So Imperatrix asked to know more about growing up in a commune. It wasn’t what most people imagine when they think of communes as it had both an urban base and a farm. At the time, the Canadian government supported social housing through subsidised mortgages to what where known as Co-ops. This was essentially a mutual society for housing. All residents would be members of the society which owned the housing. However, members did not own the equity, the society did. There were strict rules for what happened if a society failed, ownership would revert to the government who would recoup any mortgage amounts, and distribute any profits to charity. They didn’t fail much though, as a means of social housing it actually worked very well, though a later conservative government stopped any new co-ops forming (which is a shame as it was an inexpensive means of social housing that worked).

That meant that alternative ideas had a means of funding. The particular idea my parents bought into was a rural-urban commune. There would be a base in the city, and a farm in the country. You could live at either, but have access to the other. The urban base was a wonder of greenness. It had (has, the place is still running) solar panels, the best in insulation, built in composting facilities, and the landscaping was all “edible”, ie it was all veg.

The units ranged from four bedroom to eight. Every resident had their own bedroom, but shared common living space, including bathrooms. There were also shared spaces like a library, a large common room, offices, a workshop and what was meant to be a gym but never really got kitted out. I lived there from the age of 12 to 18.

The farm had only 20 acres, but actually has been hugely profitable. It was organic before the word got coined. In its early days someone had the bright idea to grow specialised salad vegetables. All the top restaurants glommed onto it, and it still runs a good earner in selling premium organic carrots to the discerning gourmet.

As you can imagine, it collected a wide variety of souls from the fringes of society. There was at the core a stable set of liberal professionals. As well as my parents, there was a tenured genetics professor, a registered nurse, a manager high up in the public service and the like. There was also folk singers, workers in really off the wall charities, holistic healers, and a lot of people who didn’t seem to do anything at all.

When I bring this up I’m often asked what it was like to live in a house of people I wasn’t related to. Its kind of hard to answer, it was what it was. My parents where my parents (my three older sisters had left home at that point), and always there. Over the years the others moved in and out. Looking back it was quite itinerant.

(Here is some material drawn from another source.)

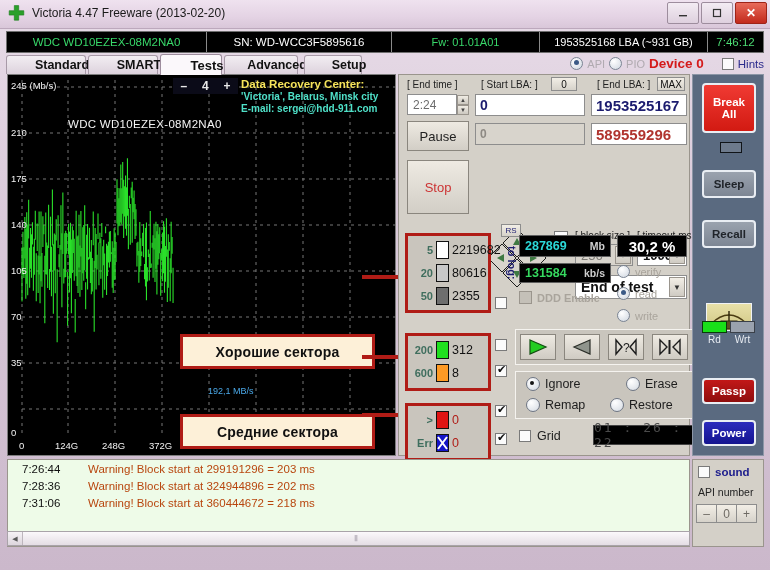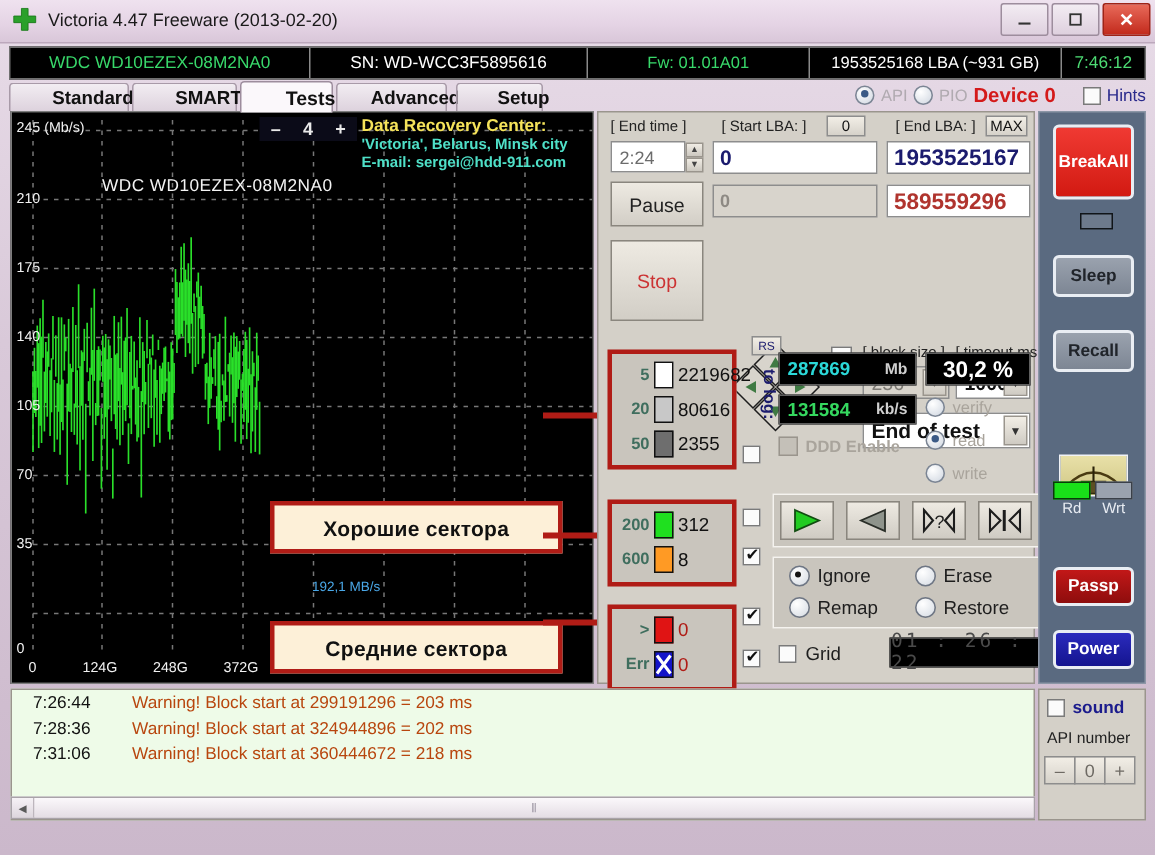"Break" .sbtn { flex-direction: none -> column }
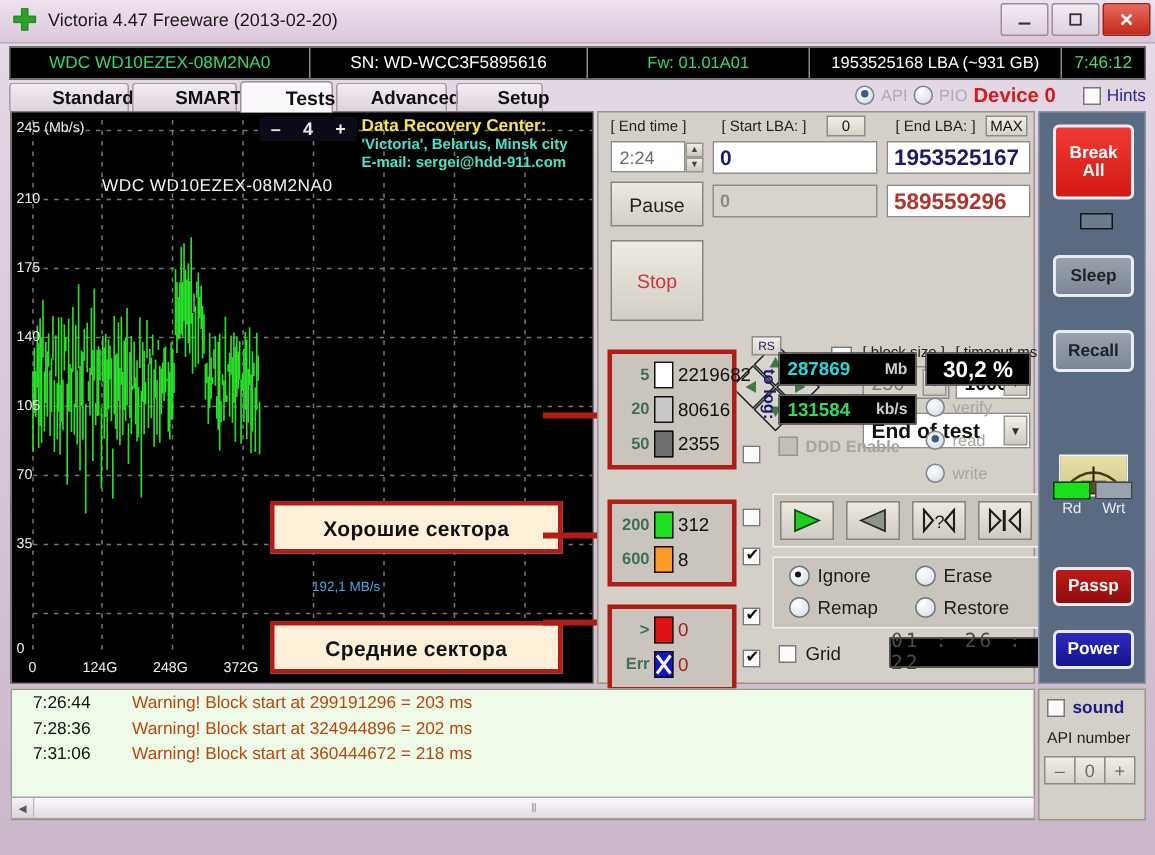"Erase" div.mode-r { left: 94px -> 110px }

Other than my parents and the nurse, few people lived there more than a year or two. So I had both the stability of my family, but this constant change flowing around me.

As a teenager it had a lot of advantages. I had access to the common room, and as I was a nerd of the first degree, having a big space to have my mates over to play dungeons and dragons was a good thing. I also had to learn to be pretty independent (which oddly enough I thought was a good thing at the time, meant no one bothered me) . I washed my own cloths, had a few regular chores and from day not had to cook one evening meal pretty well every week (there was a rota of course (and even then I enjoyed cooking)).

I didn’t get involved in the community around me much, that was my parents thing. Other than interacting with those I lived with my life was school and my mates. In that way frankly, it was no different than any Canadian teenager.

Yet there where differences. I did have to interact with those I lived with, and some of those were pretty odd. The community, for many reason, seemed to attract people with mental illness. I suppose it was the supportive nature of it. My parents in particular had a habit of housing strays, even before we moved into the co-op. Over the years I seemed to have the bad luck of always being the first to come across people when they went into psychotic episodes. Nothing violent, thankfully, but pretty weird all the same. There were also a couple people I didn’t really like much, but still had to live with. I just did my best to avoid them.

For all that, it wasn’t bad. I had good friends at school, and even the occasional weirdness at home was by no means traumatic. I had a freedom in my teen years not a lot of kids get. Being the sort of stable responsible type I rather naturally am, I didn’t abuse that (much), so frankly I was pretty happy. Even occasional stints at the farm to do the chores wasn’t a bother. It was kind of fun.

However, having reached my age of maturity I moved out pretty fast. I had no wish to stay on, and I would not choose to live in that sort of lifestyle again. I think my parents, lovely people that they were, often were taken advantage of. Certainly they financially supported the co-op heavily when some of the residents couldn’t pay the rent. Doing that didn’t build them any equity, and their pension fund suffered as a result. They were emotionally taken advantage of too by the string of the needy that lived for a time with us.

My parents eventually got disillusioned and moved out, though not for over 20 years. It even caused them to live apart for a while as my dad moved out before my mum (he’d had an irreconcilable argument with a couple other residents, I never quite understood the details). They still spent a lot of time together, but they lived apart until finally they couldn’t bare it any more and my mum moved out of the coop.

As an experiment its still running. The farm is arguably the more successful, and is self supporting financially. The urban coop still stutters on, but other than a few die hards its almost a transient hotel where people live for a year or so and move out again. Because of that its not well maintained, and looked a right mess last time I took my mum to visit.